** What is needed **
Each entry below must come back exactly as written, without its pictures.

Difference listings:
[Start of Attachment]
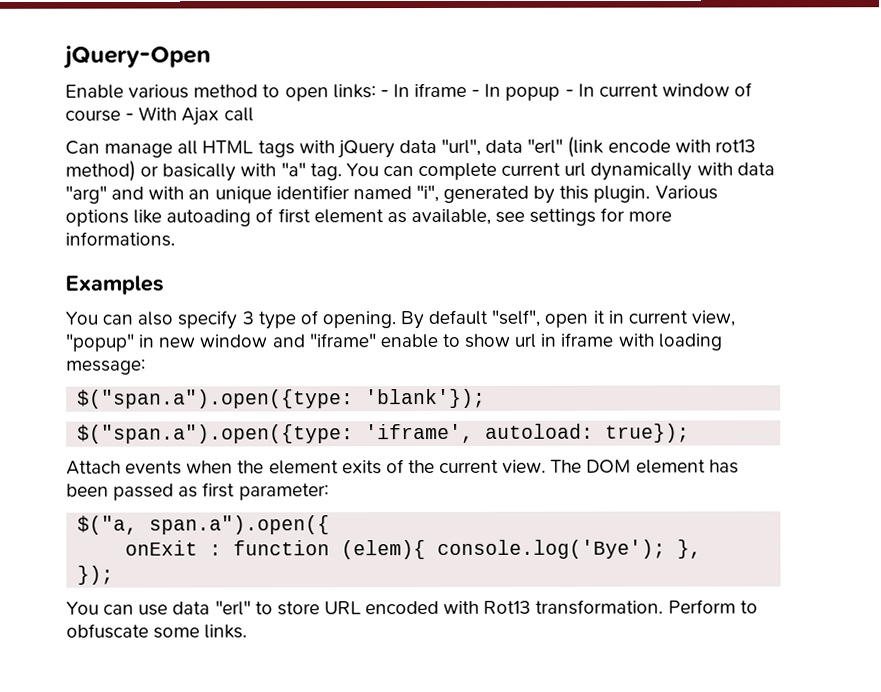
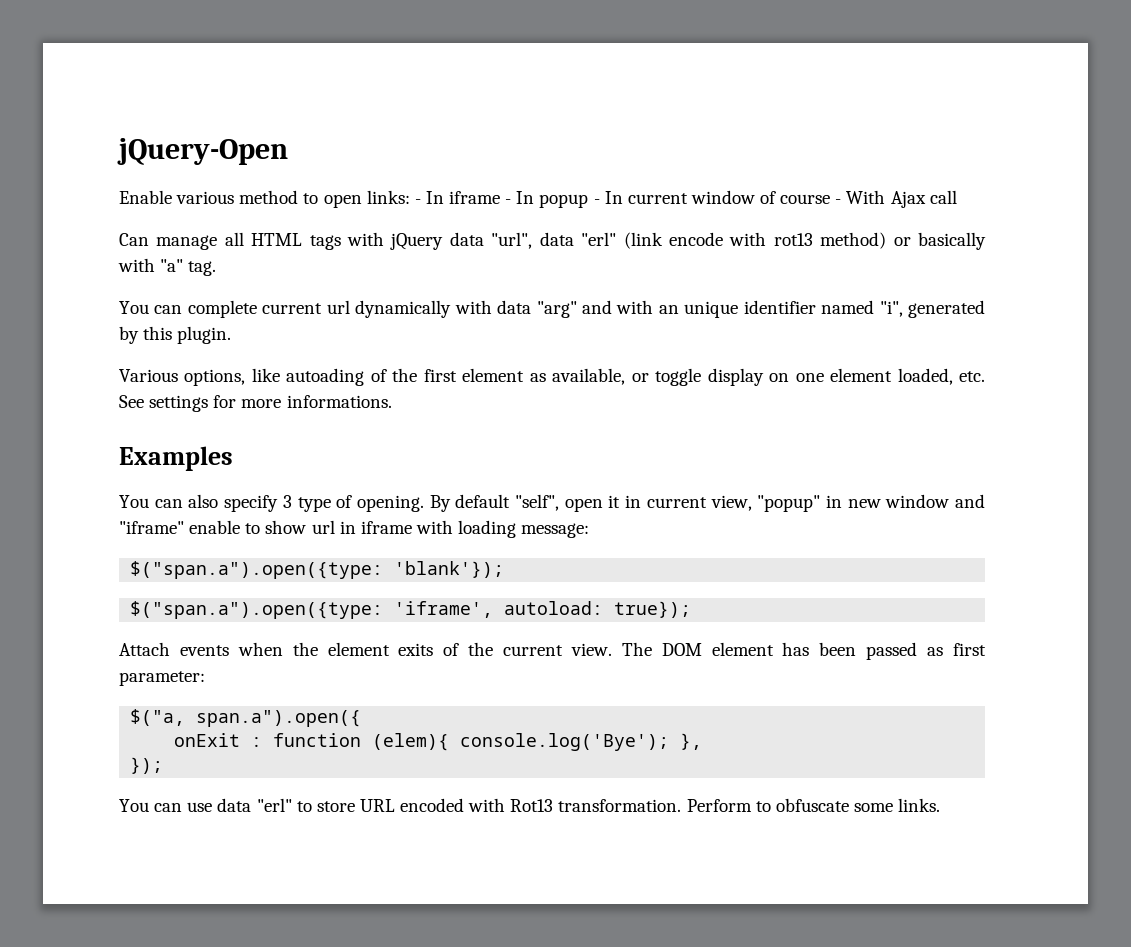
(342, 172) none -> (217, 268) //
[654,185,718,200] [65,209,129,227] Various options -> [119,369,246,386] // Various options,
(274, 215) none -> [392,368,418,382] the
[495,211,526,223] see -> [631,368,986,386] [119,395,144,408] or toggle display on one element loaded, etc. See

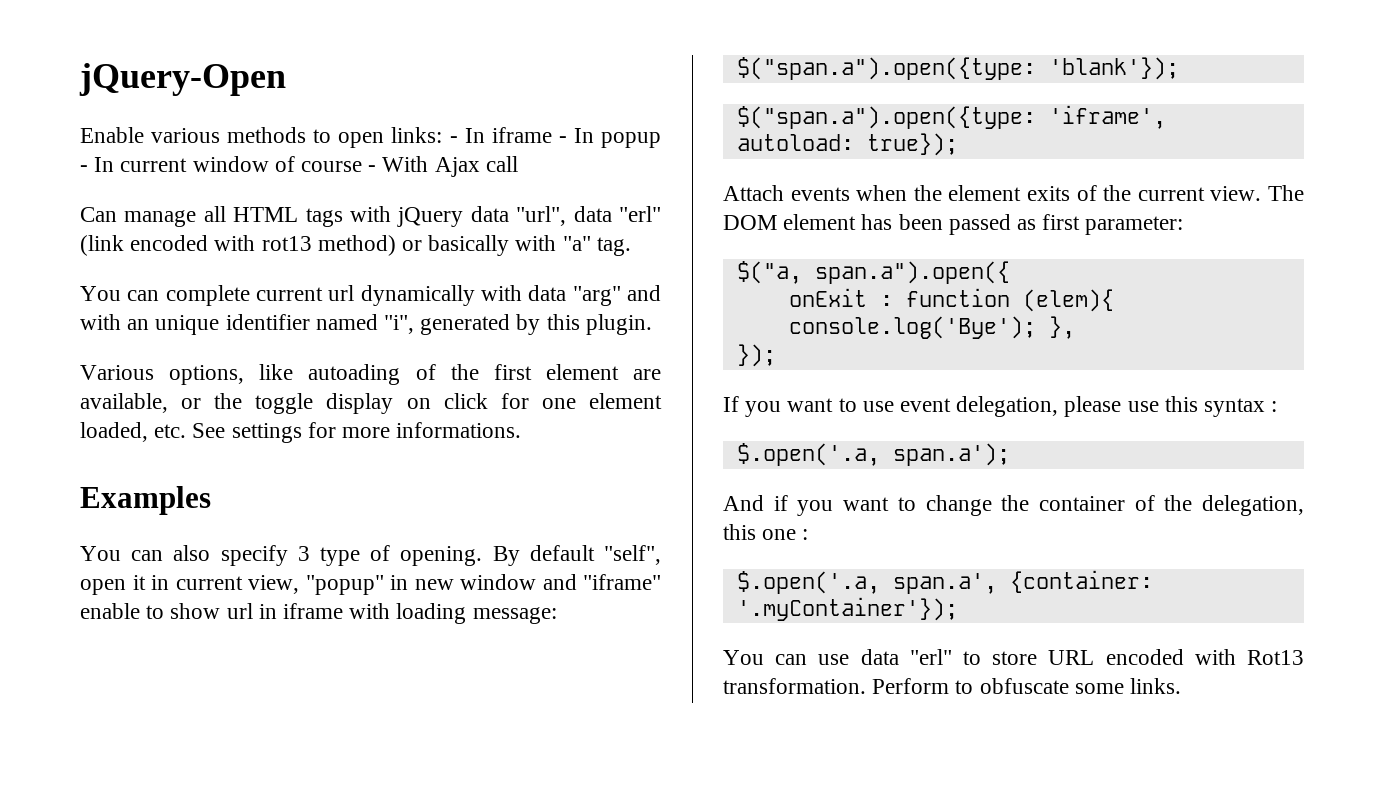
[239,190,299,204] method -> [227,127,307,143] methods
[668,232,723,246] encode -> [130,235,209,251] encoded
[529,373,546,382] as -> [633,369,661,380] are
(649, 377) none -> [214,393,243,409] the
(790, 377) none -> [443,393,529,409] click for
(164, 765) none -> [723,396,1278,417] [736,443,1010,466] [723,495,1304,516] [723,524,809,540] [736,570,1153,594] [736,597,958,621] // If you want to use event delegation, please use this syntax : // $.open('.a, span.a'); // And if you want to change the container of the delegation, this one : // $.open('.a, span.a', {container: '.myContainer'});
[End of Attachment]
** Written solution **
(342, 172) none -> (217, 268) //
[654,185,718,200] [65,209,129,227] Various options -> [119,369,246,386] // Various options,
(274, 215) none -> [392,368,418,382] the
[495,211,526,223] see -> [631,368,986,386] [119,395,144,408] or toggle display on one element loaded, etc. See

[239,190,299,204] method -> [227,127,307,143] methods
[668,232,723,246] encode -> [130,235,209,251] encoded
[529,373,546,382] as -> [633,369,661,380] are
(649, 377) none -> [214,393,243,409] the
(790, 377) none -> [443,393,529,409] click for
(164, 765) none -> [723,396,1278,417] [736,443,1010,466] [723,495,1304,516] [723,524,809,540] [736,570,1153,594] [736,597,958,621] // If you want to use event delegation, please use this syntax : // $.open('.a, span.a'); // And if you want to change the container of the delegation, this one : // $.open('.a, span.a', {container: '.myContainer'});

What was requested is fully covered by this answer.